Task item - Take from the material every line containing the string "class" and copy it.

Data to process -
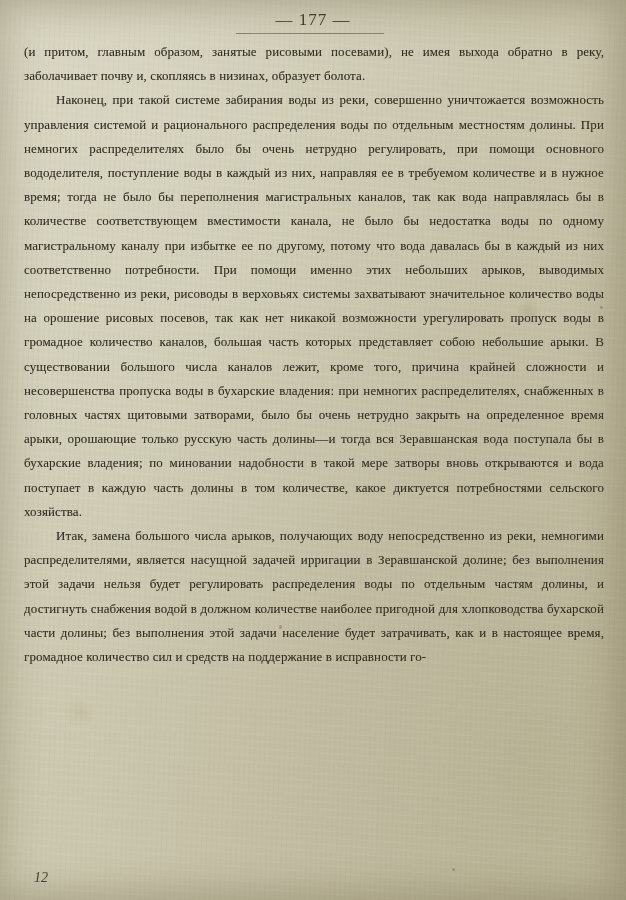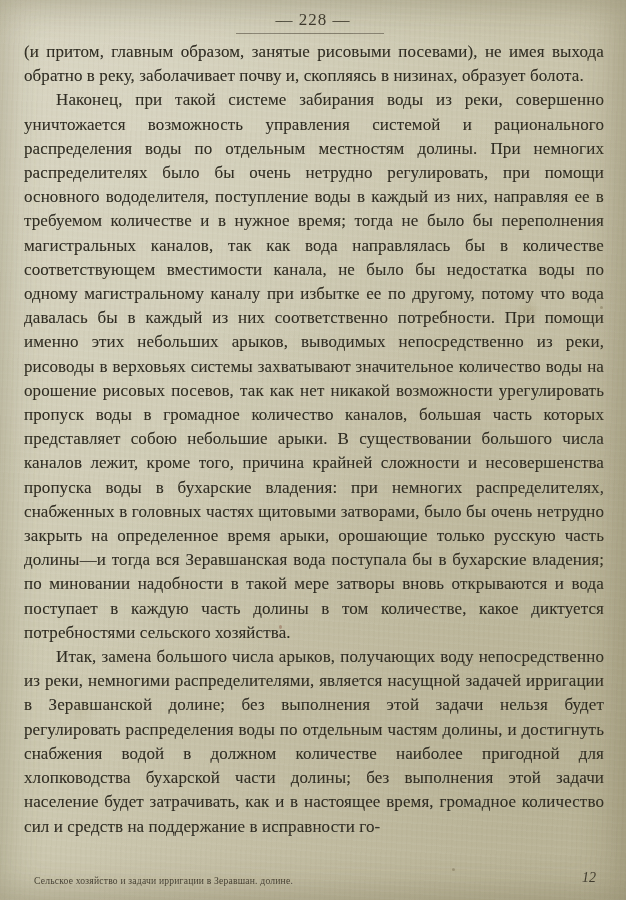--- a/index.html
+++ b/index.html
@@ -121,7 +121,7 @@
 
 <div class="page">
 
-  <div class="header">— 228 —</div>
+  <div class="header">— 177 —</div>
   <div class="rule"></div>
 
   <div class="content">

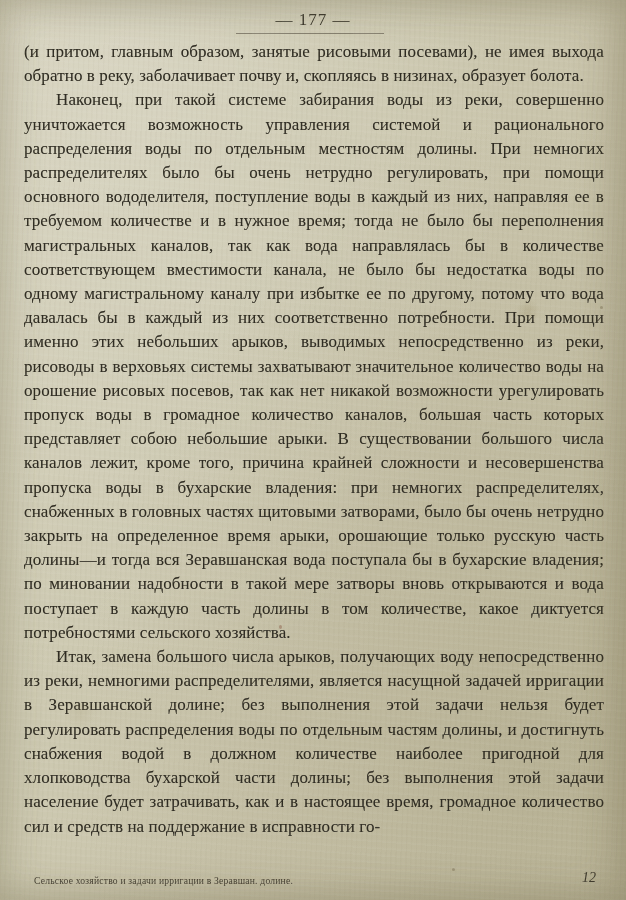--- a/index.html
+++ b/index.html
@@ -68,7 +68,7 @@
   }
   p {
     margin: 0;
-    font-size: 17px;
+    font-size: 13px;
     line-height: 24.2px;
     color: #2e2b22;
     text-align: justify;

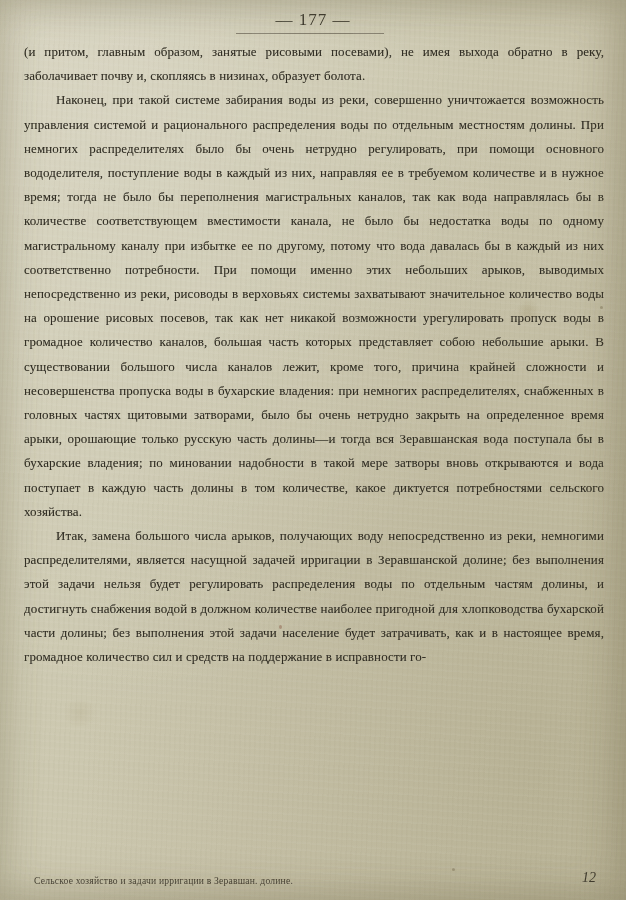--- a/index.html
+++ b/index.html
@@ -131,7 +131,6 @@
   </div>
 
   <div class="footer">
-    <div class="footnote">Сельское хозяйство и задачи ирригации в Зеравшан. долине.</div>
     <div class="pagenum-bottom">12</div>
   </div>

Result for this exercise -
 <div class="page">
-  <div class="header">— 228 —</div>
+  <div class="header">— 177 —</div>
   <div class="rule"></div>
   <div class="content">
   <div class="footer">
-    <div class="footnote">Сельское хозяйство и задачи ирригации в Зеравшан. долине.</div>
     <div class="pagenum-bottom">12</div>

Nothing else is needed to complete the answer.